When betrayal becomes noble…

pic by BERNAMA

TODAY is Friday the 13th — an ominous date associated with bad luck traced all the way back to the Last Supper and the betrayal by Judas Iscariot, the 13th disciple.

While it is unheard that Malaysians suffer from the irrational fear of the date, termed paraskevidekatriaphobia*, their sentiments toward betrayals and betrayers are as universal as the rest of mankind.

(*Coined in the 1990s by Dr Donald E Dossey, an American psychotherapist specialising in phobias and stress management, who reputedly claimed that when someone was able to pronounce the word, he was cured. More of such literature is available on the Internet).

But betrayals are actually quite complex to determine and to a certain degree to comprehend.

Surely the phrase — “Not that I loved Caesar less, but that I loved Rome more” — is the culmination of the moral judgement proffered to Romans in the tragic betrayal of Caesar on the ides of March.

While not all betrayers quoted the Bard when committing their betrayals but their defence and justification usually alludes to that.

With the abundance of political conflicts and crises emerging, and many more expected after curtains come down for 2019, Malaysians can look forward to the accusations of betrayal and betrayers liberally and widely used.

As it is, in last week’s PKR’s annual congress, though Brutus was not referenced, the names of local equivalents, Si Kitol and Raja Mendaliar, were mentioned and led to the walkout staged by the faction led by deputy president Datuk Seri Mohamed Azmin Ali (picture; left).

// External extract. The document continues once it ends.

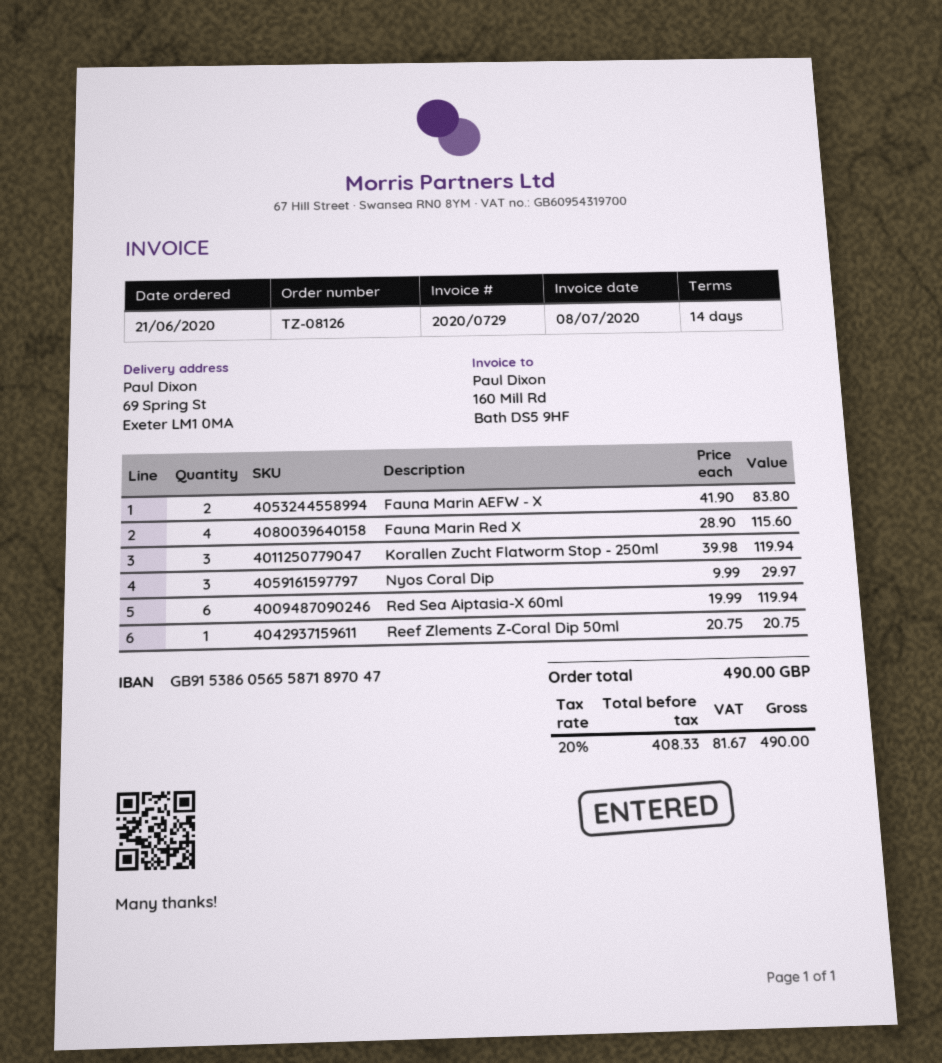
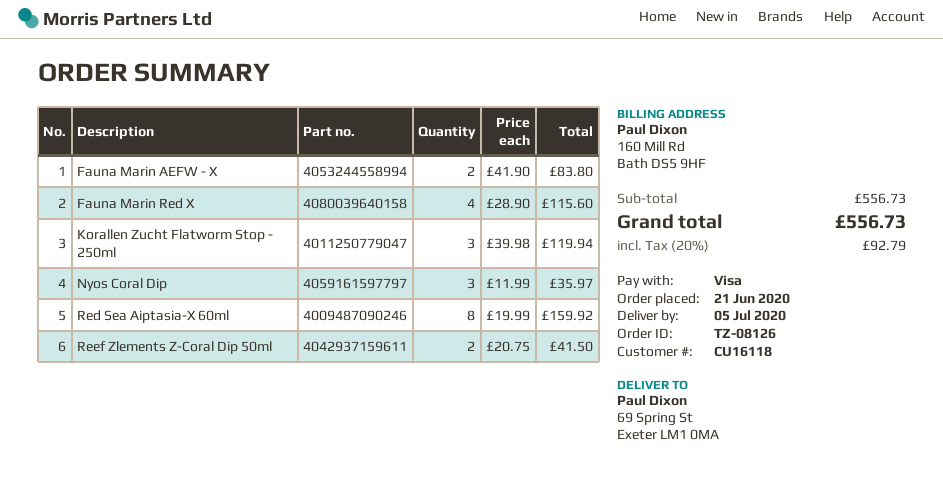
Nyos Coral Dip: 3 x 9.99 = 29.97 -> 3 x 11.99 = 35.97
Red Sea Aiptasia-X 60ml: 6 x 19.99 = 119.94 -> 8 x 19.99 = 159.92
Reef Zlements Z-Coral Dip 50ml: 1 x 20.75 = 20.75 -> 2 x 20.75 = 41.50
tax: 20% = 81.67 -> 20% = 92.79
total: 490.00 -> 556.73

Unlike Brutus, who got into Shakespeare’s play and saw his side of the story romanticised, Si Kitol and Raja Mendaliar did not enjoy such privilege in the story about the fall of Melaka, and as far as any narratives are concerned, they are guilty as charged.

However, much as Si Kitol and Raja Mendaliar’s positions in these narratives are definitive, it does not mean to equate them as that of the rivals can be as final and conclusive.

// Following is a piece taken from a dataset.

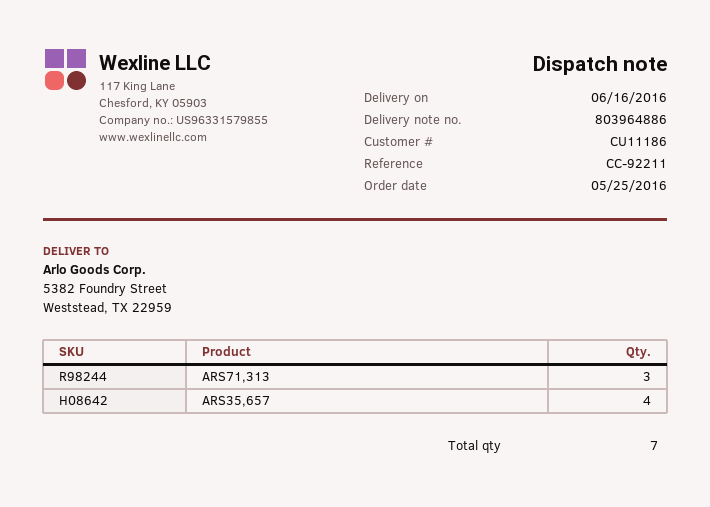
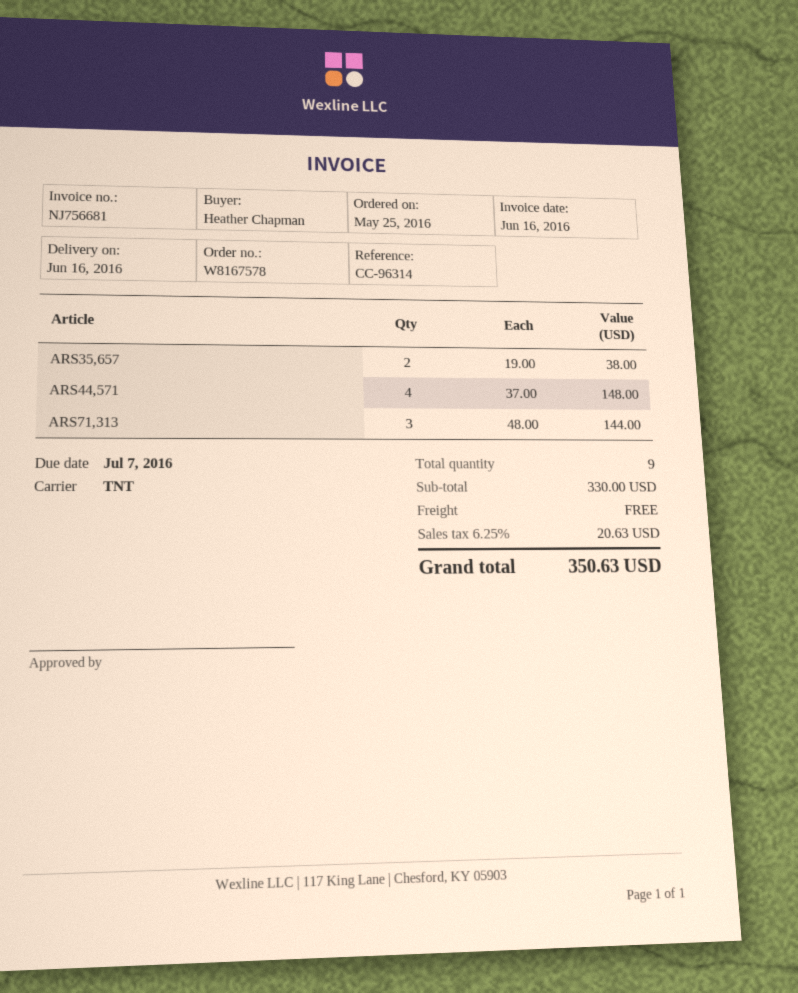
reference: CC-92211 -> CC-96314
ARS35,657: 4 -> 2
ARS44,571: none -> 4
total quantity: 7 -> 9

Azmin and his team have not allowed the Si Kitol and Raja Mendaliar label to define them and instead pointed out that their loyalty was flawless and the same could not be said of their accusers who included those who were still in their diapers when the party was idealised and realised.

But the ailments afflicting PKR is symptomatic of Pakatan Harapan. Though at irregular intervals, the frequency of accusations that Tun Dr Mahathir Mohamad is reneging on his promise to hand over the prime ministership to PKR president Datuk Seri Anwar Ibrahim (right) is starting to sound like a broken record.

Despite repeatedly promising that he will hand over the coveted post to Anwar when the time comes, which in the general understanding of most is between two to three years, the accusations of reneging, which is somewhat closely related to betraying, continue to crop up.

By any logic, Dr Mahathir would have reneged, or betrayed, the mutual understanding if he chooses not to hand over by the end of the three years.

If the third year had not been completed then those making the accusations that he had reneged or betrayed the agreement are actually the ones who had done that.

They only have the right to make such accusations or raise the issue at the end of the three years and any act of such before the time is an act of reneging from the promise and betraying the understanding that had been agreed.

It does not get past those who are more discerning, that these noises are intended to pressure Dr Mahathir to step down before the time frame and their intentions are obviously in tandem with their ambitions which has nothing to do with the love for the nation.

These acts are hurting the nation as it creates uncertainties and inadvertently a perception of political instability which in effect deters potential investors.

If such context is to be accepted then those making these noises are actually not doing any favours — for their party, nation and citizenry.

Then again, obviously, these acts are not accidental or merely frustrated outbursts. They are instead well planned, meant to disrupt and intended to paralyse the government and inevitably leading to collective unhappiness towards the government.

If these acts had been committed by the Opposition, it is only expected, especially if the fall of the government will result in those facing dozens of cases in courts may still have hopes of avoiding jail sentences.

But much of these were also initiated from within — by those who are impatient to lay their hands on the “political spoils” that follow the change of leadership and others who did not get their hands on the “spoils” from the change resulting from the general election last year.

A few are also hedging, obviously stemming from greed as the spoils from the current government are insufficient and hoping to get more from the next one.

And unlike Si Kitol and Raja Mendaliar, they will be like Brutus with all the noble justifications they can think of.

Next year, they’re going to be two Fridays the 13th, but it is unlikely they need such dates to effect their betrayals.

The ides of each month are more likely their measures.

Shamsul Akmar is the editor of The Malaysian Reserve.